● **THE PROBLEM**
Transcribe the entries exactly as they stand below, passing over any picture.

—————

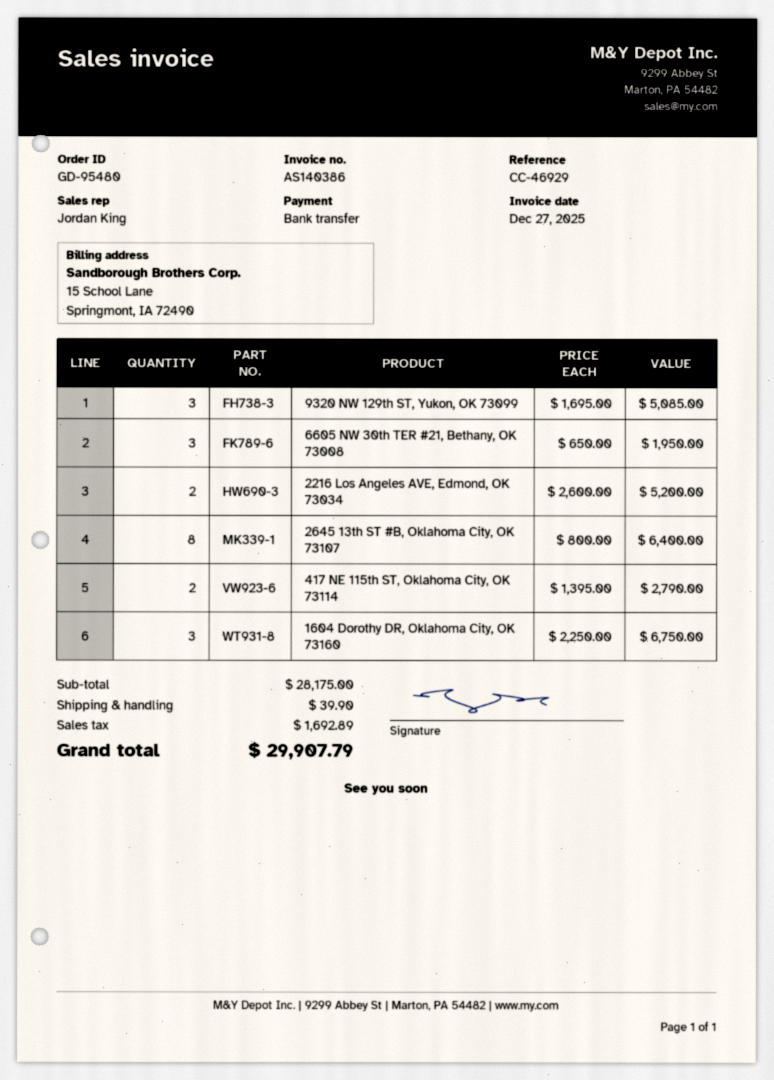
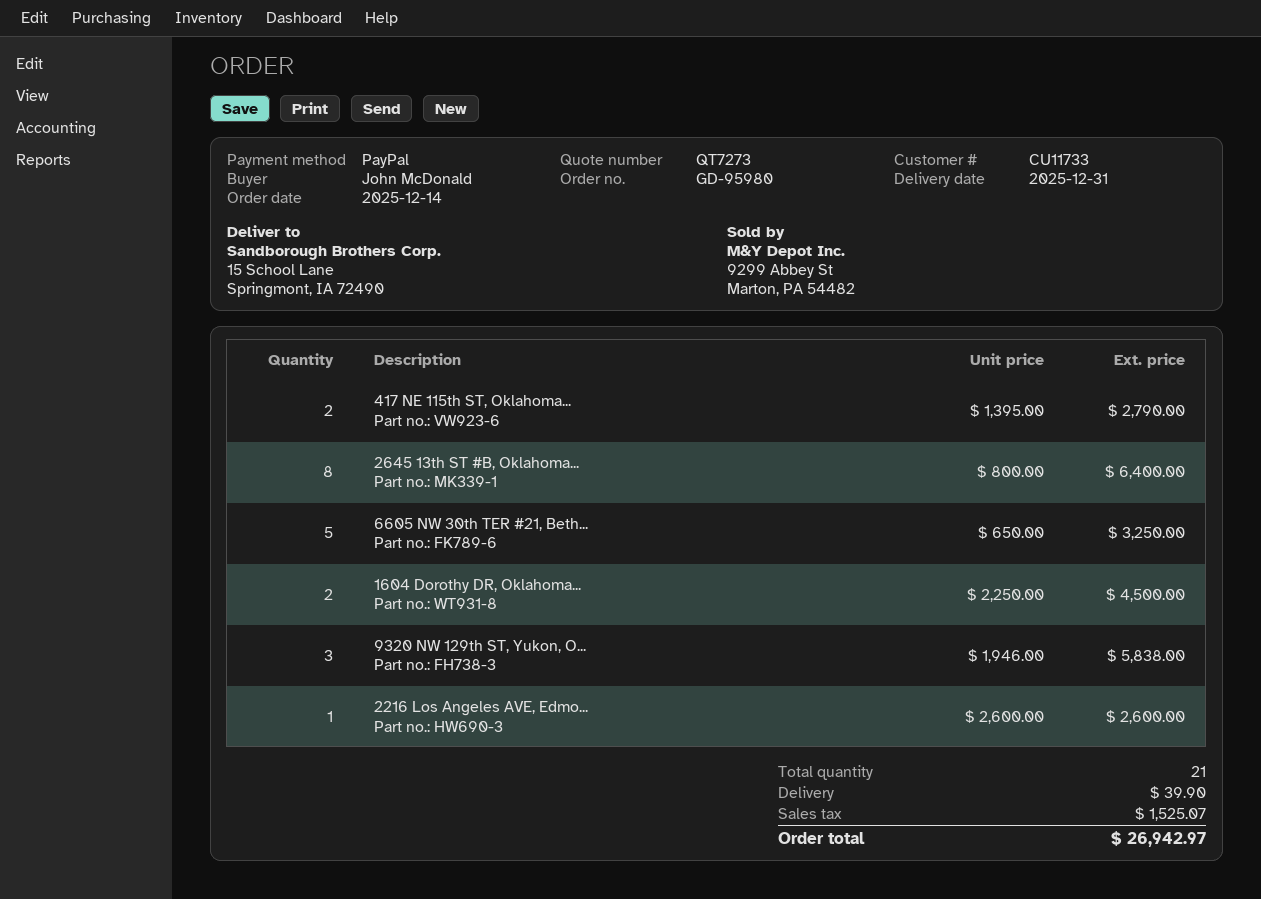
order number: GD-95480 -> GD-95980
payment method: bank transfer -> PayPal
9320 NW 129th ST, Yukon, OK 73099: 3 x 1695.00 = 5085.00 -> 3 x 1946.00 = 5838.00
6605 NW 30th TER #21, Bethany, OK 73008: 3 x 650.00 = 1950.00 -> 5 x 650.00 = 3250.00
2216 Los Angeles AVE, Edmond, OK 73034: 2 x 2600.00 = 5200.00 -> 1 x 2600.00 = 2600.00
1604 Dorothy DR, Oklahoma City, OK 73160: 3 x 2250.00 = 6750.00 -> 2 x 2250.00 = 4500.00
tax: 1692.89 -> 1525.07
total: 29907.79 -> 26942.97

—————

● **SOLUTION TO THE PROBLEM**
order number: GD-95480 -> GD-95980
payment method: bank transfer -> PayPal
9320 NW 129th ST, Yukon, OK 73099: 3 x 1695.00 = 5085.00 -> 3 x 1946.00 = 5838.00
6605 NW 30th TER #21, Bethany, OK 73008: 3 x 650.00 = 1950.00 -> 5 x 650.00 = 3250.00
2216 Los Angeles AVE, Edmond, OK 73034: 2 x 2600.00 = 5200.00 -> 1 x 2600.00 = 2600.00
1604 Dorothy DR, Oklahoma City, OK 73160: 3 x 2250.00 = 6750.00 -> 2 x 2250.00 = 4500.00
tax: 1692.89 -> 1525.07
total: 29907.79 -> 26942.97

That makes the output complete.